The Coronavirus has been plaguing the U.S. for a few weeks now and many of us have been provided with the luxury of working from our own respective corners. However, not everyone has been so lucky. In fact, many businesses are struggling to find ways to compensate their employees, or allow them to work remotely when business doesn’t typically allow. Therefore, you might find yourself still going to work everyday amidst a pandemic. So, what steps can you take to protect yourself? Every job is different, as are the levels of exposure you face. But, there are a few steps you can take to protect yourself when your employer might not be able to.

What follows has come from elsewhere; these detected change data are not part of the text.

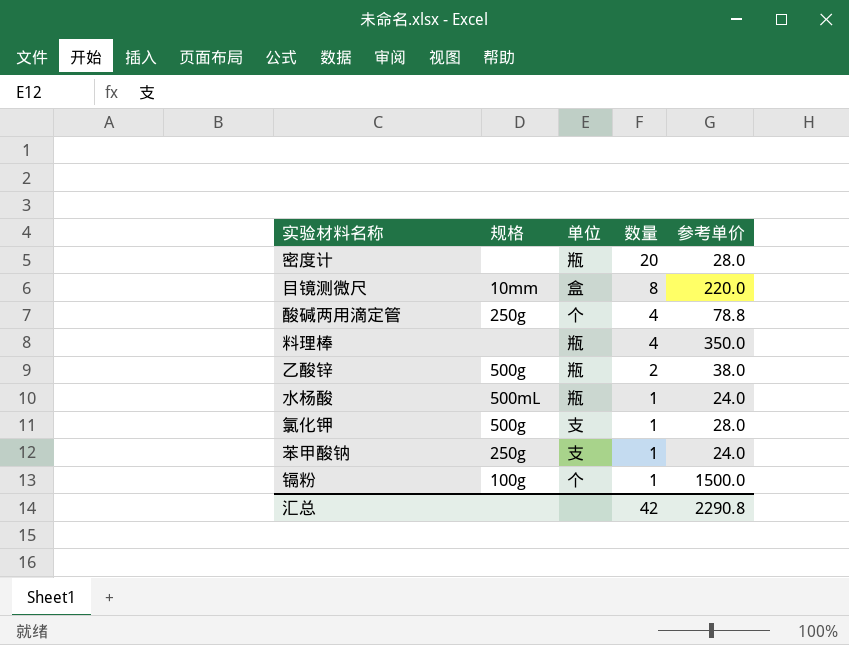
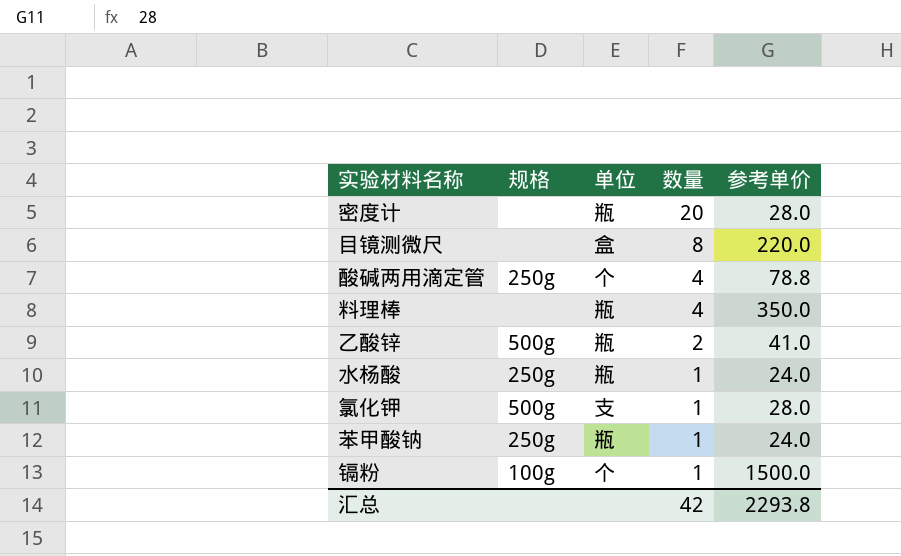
目镜测微尺 | 规格: 10mm -> none
乙酸锌 | 参考单价: 38.0 -> 41.0
水杨酸 | 规格: 500mL -> 250g
苯甲酸钠 | 单位: 支 -> 瓶
汇总 | 参考单价: 2290.8 -> 2293.8

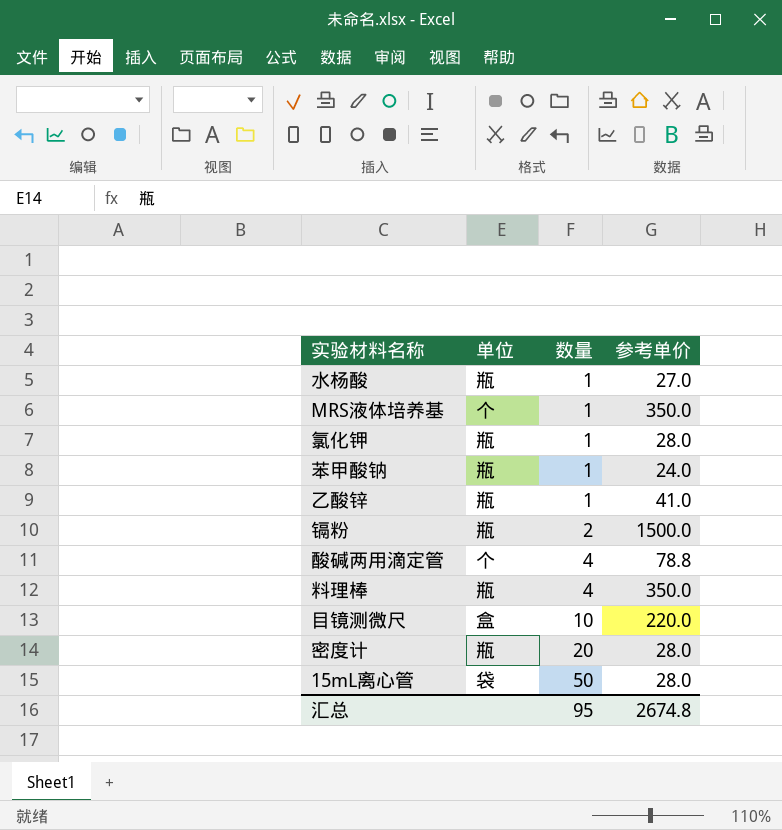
row order: 数量 descending -> 数量 ascending
column 规格 | position: 2 -> none
水杨酸 | 参考单价: 24.0 -> 27.0
row MRS液体培养基: none -> 个 | 1 | 350.0
氯化钾 | 单位: 支 -> 瓶
乙酸锌 | 数量: 2 -> 1
镉粉 | 单位: 个 -> 瓶
镉粉 | 数量: 1 -> 2
目镜测微尺 | 数量: 8 -> 10
row 15mL离心管: none -> 袋 | 50 | 28.0
汇总 | 数量: 42 -> 95
汇总 | 参考单价: 2293.8 -> 2674.8

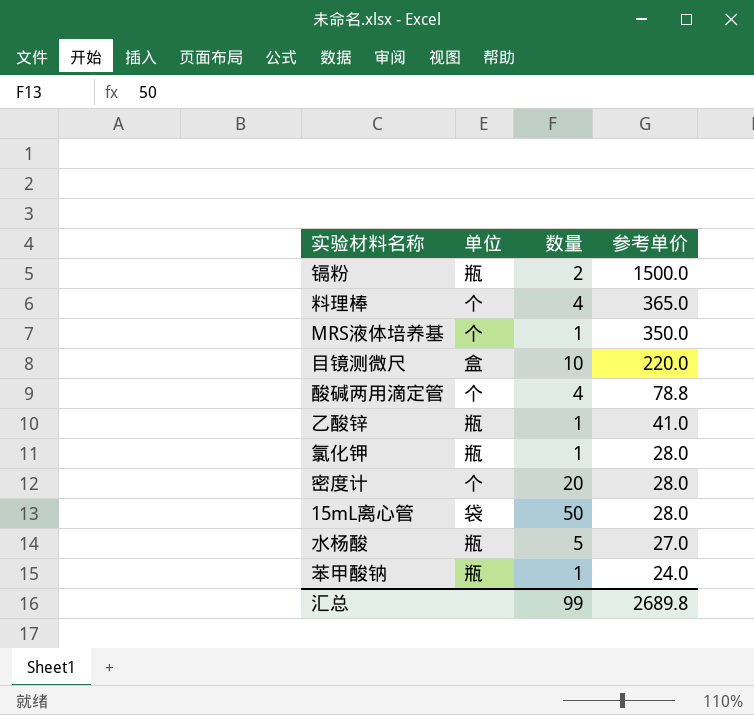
row order: 数量 ascending -> 参考单价 descending
料理棒 | 单位: 瓶 -> 个
料理棒 | 参考单价: 350.0 -> 365.0
密度计 | 单位: 瓶 -> 个
水杨酸 | 数量: 1 -> 5
汇总 | 数量: 95 -> 99
汇总 | 参考单价: 2674.8 -> 2689.8

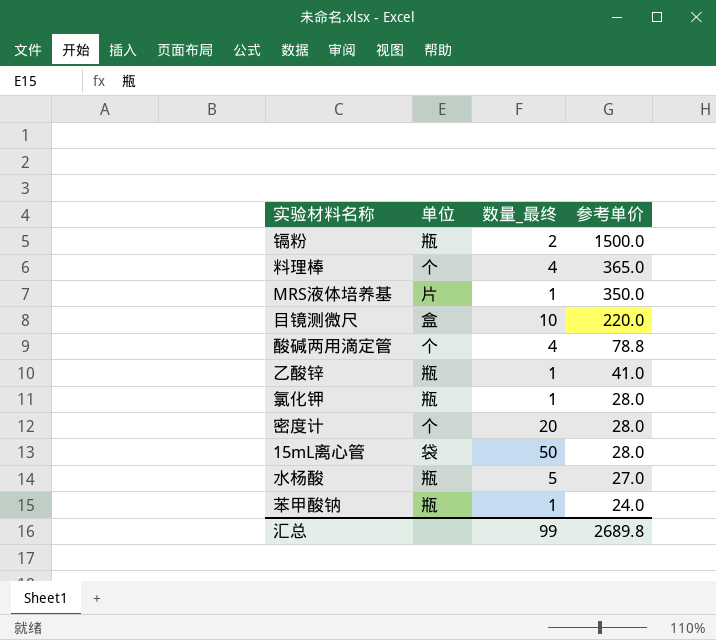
column name: 数量 -> 数量_最终
MRS液体培养基 | 单位: 个 -> 片

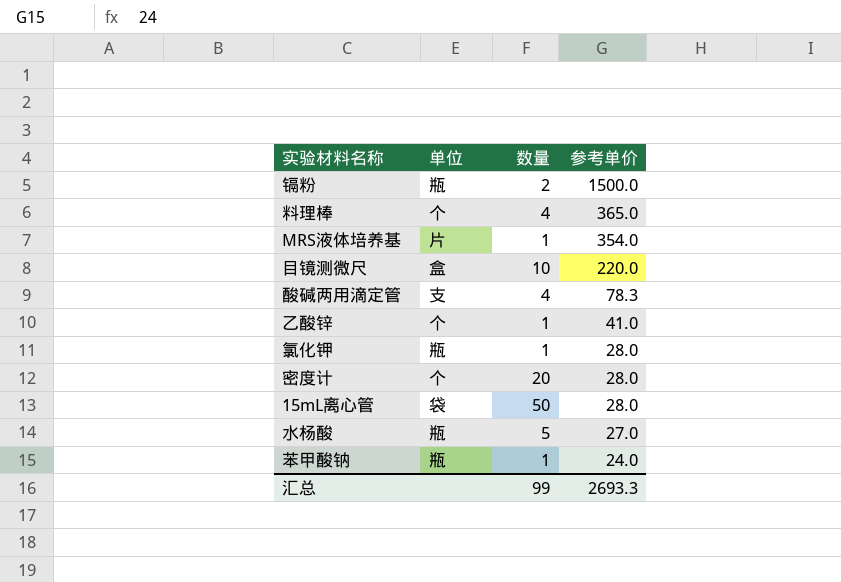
column name: 数量_最终 -> 数量
MRS液体培养基 | 参考单价: 350.0 -> 354.0
酸碱两用滴定管 | 单位: 个 -> 支
酸碱两用滴定管 | 参考单价: 78.8 -> 78.3
乙酸锌 | 单位: 瓶 -> 个
汇总 | 参考单价: 2689.8 -> 2693.3

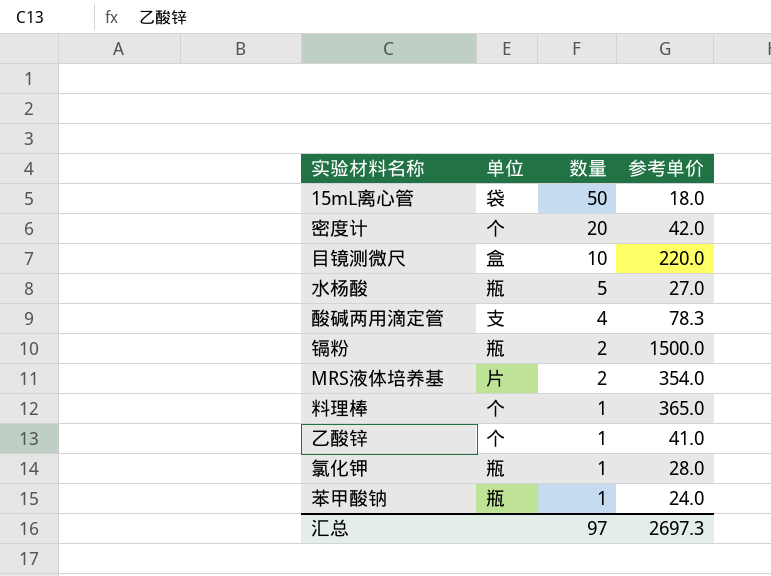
row order: 参考单价 descending -> 数量 descending
15mL离心管 | 参考单价: 28.0 -> 18.0
密度计 | 参考单价: 28.0 -> 42.0
MRS液体培养基 | 数量: 1 -> 2
料理棒 | 数量: 4 -> 1
汇总 | 数量: 99 -> 97
汇总 | 参考单价: 2693.3 -> 2697.3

Coronavirus: Protection in the Workplace
Keeping your distance
The first, and most obvious, step in reducing risk of Coronavirus is to place distance between employees. For example, if you are working in an open office, maintain the 6 foot distancing from each employee that has been suggested by the CDC. Furthermore, as an employer, consider reducing the number of staff you have working in the office. There are likely duties that can be performed remotely. Whether it be answering phones, taking reservations or replying to emails— allow someone to take that responsibility home. The key during this difficult times is to find ways own which you can still utilize, and therefore pay, your employees.
Second of all, cleanings are vital for reducing the risk of spread. While this is a step you should always take within the work space, this is a time to pay extra mind to doing so. You might have someone who does weekly cleanings on a regular basis, but during the Coronavirus outbreak— consider nightly cleanings. Doorknobs, coffee pots, desk spaces, bathrooms… High-traffic areas are at the highest risk. When you are forced to keep people working, sanitized spaces can go a long way in terms of keeping your employees safe and healthy.

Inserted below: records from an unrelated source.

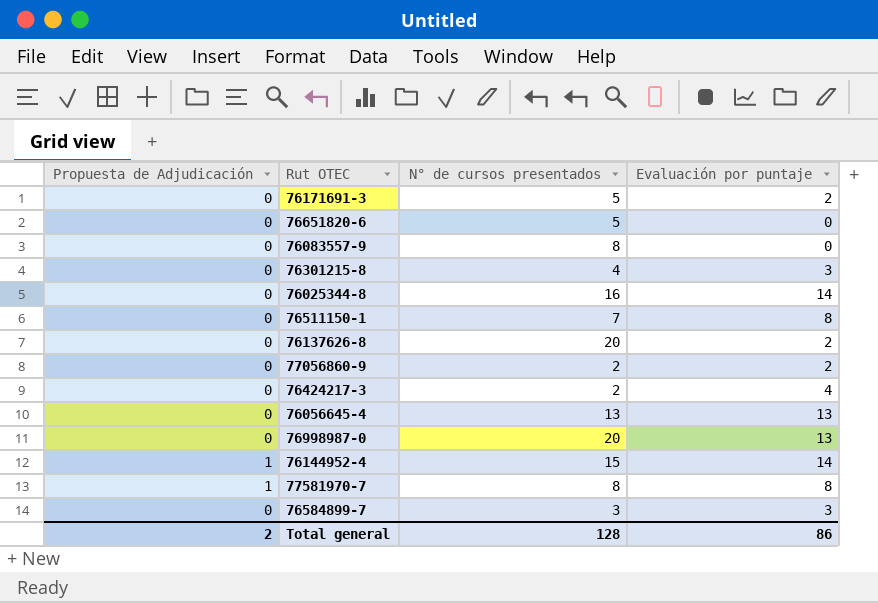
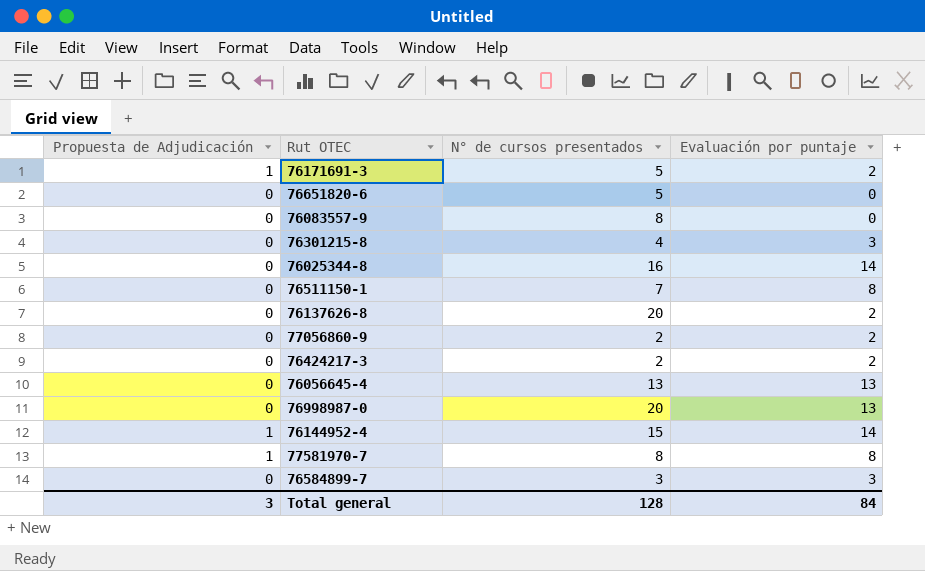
76171691-3 | Propuesta de Adjudicación: 0 -> 1
76424217-3 | Evaluación por puntaje: 4 -> 2
Total general | Propuesta de Adjudicación: 2 -> 3
Total general | Evaluación por puntaje: 86 -> 84

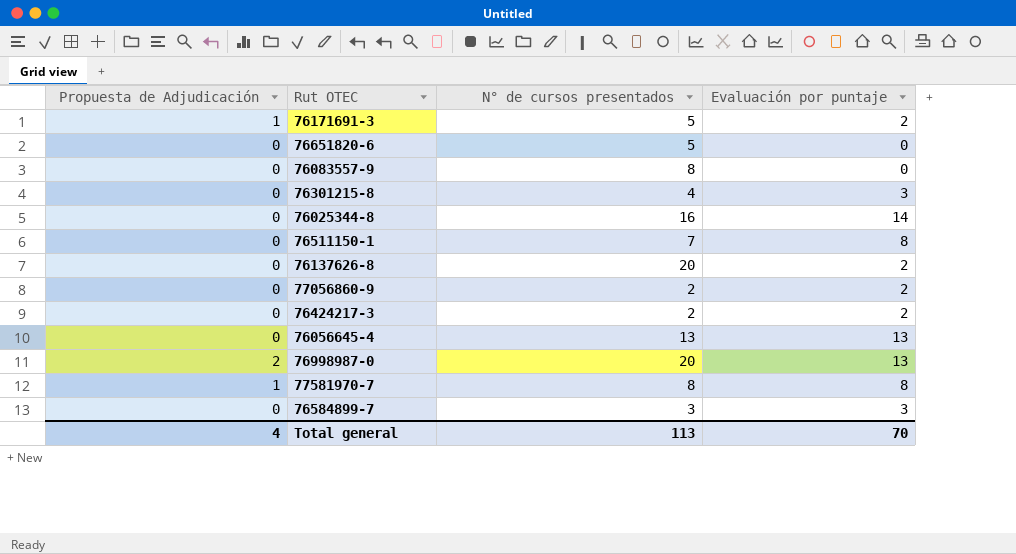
row 76144952-4: 1 | 15 | 14 -> none
76998987-0 | Propuesta de Adjudicación: 0 -> 2
Total general | Propuesta de Adjudicación: 3 -> 4
Total general | N° de cursos presentados: 128 -> 113
Total general | Evaluación por puntaje: 84 -> 70

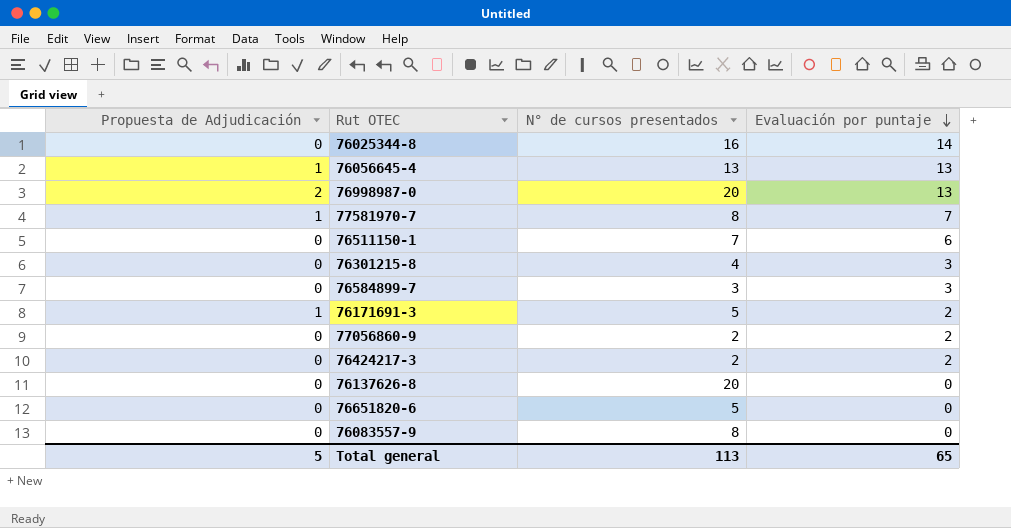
row order: none -> Evaluación por puntaje descending
76056645-4 | Propuesta de Adjudicación: 0 -> 1
77581970-7 | Evaluación por puntaje: 8 -> 7
76511150-1 | Evaluación por puntaje: 8 -> 6
76137626-8 | Evaluación por puntaje: 2 -> 0
Total general | Propuesta de Adjudicación: 4 -> 5
Total general | Evaluación por puntaje: 70 -> 65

Reducing Non-Essential Staff
A key to creating that distance we discussed is to reduce non-essential staff within the workplace. Whether they are working from home or on leave— reducing risk of coronavirus comes down to reducing human contact. Furthermore, if you are able to eliminate contact altogether while still paying your staff— this is the ultimate goal. Not to mention, your higher risk staff should be a priority at this time. Whether they are older, immunocompromised, or fall into the other risk categories— as an employer, you have an ethical responsibility to your workers.
At the end of the day, the Coronavirus has put both employees and employers into a tough situation. As employers, we want to be able to do right by our employees both financially and in keeping them safe. As employees, we want the same thing but it is a little more uncertain from our end. For now, the best thing we can do is to plan our budget and to be mindful of how often we venture out of the house.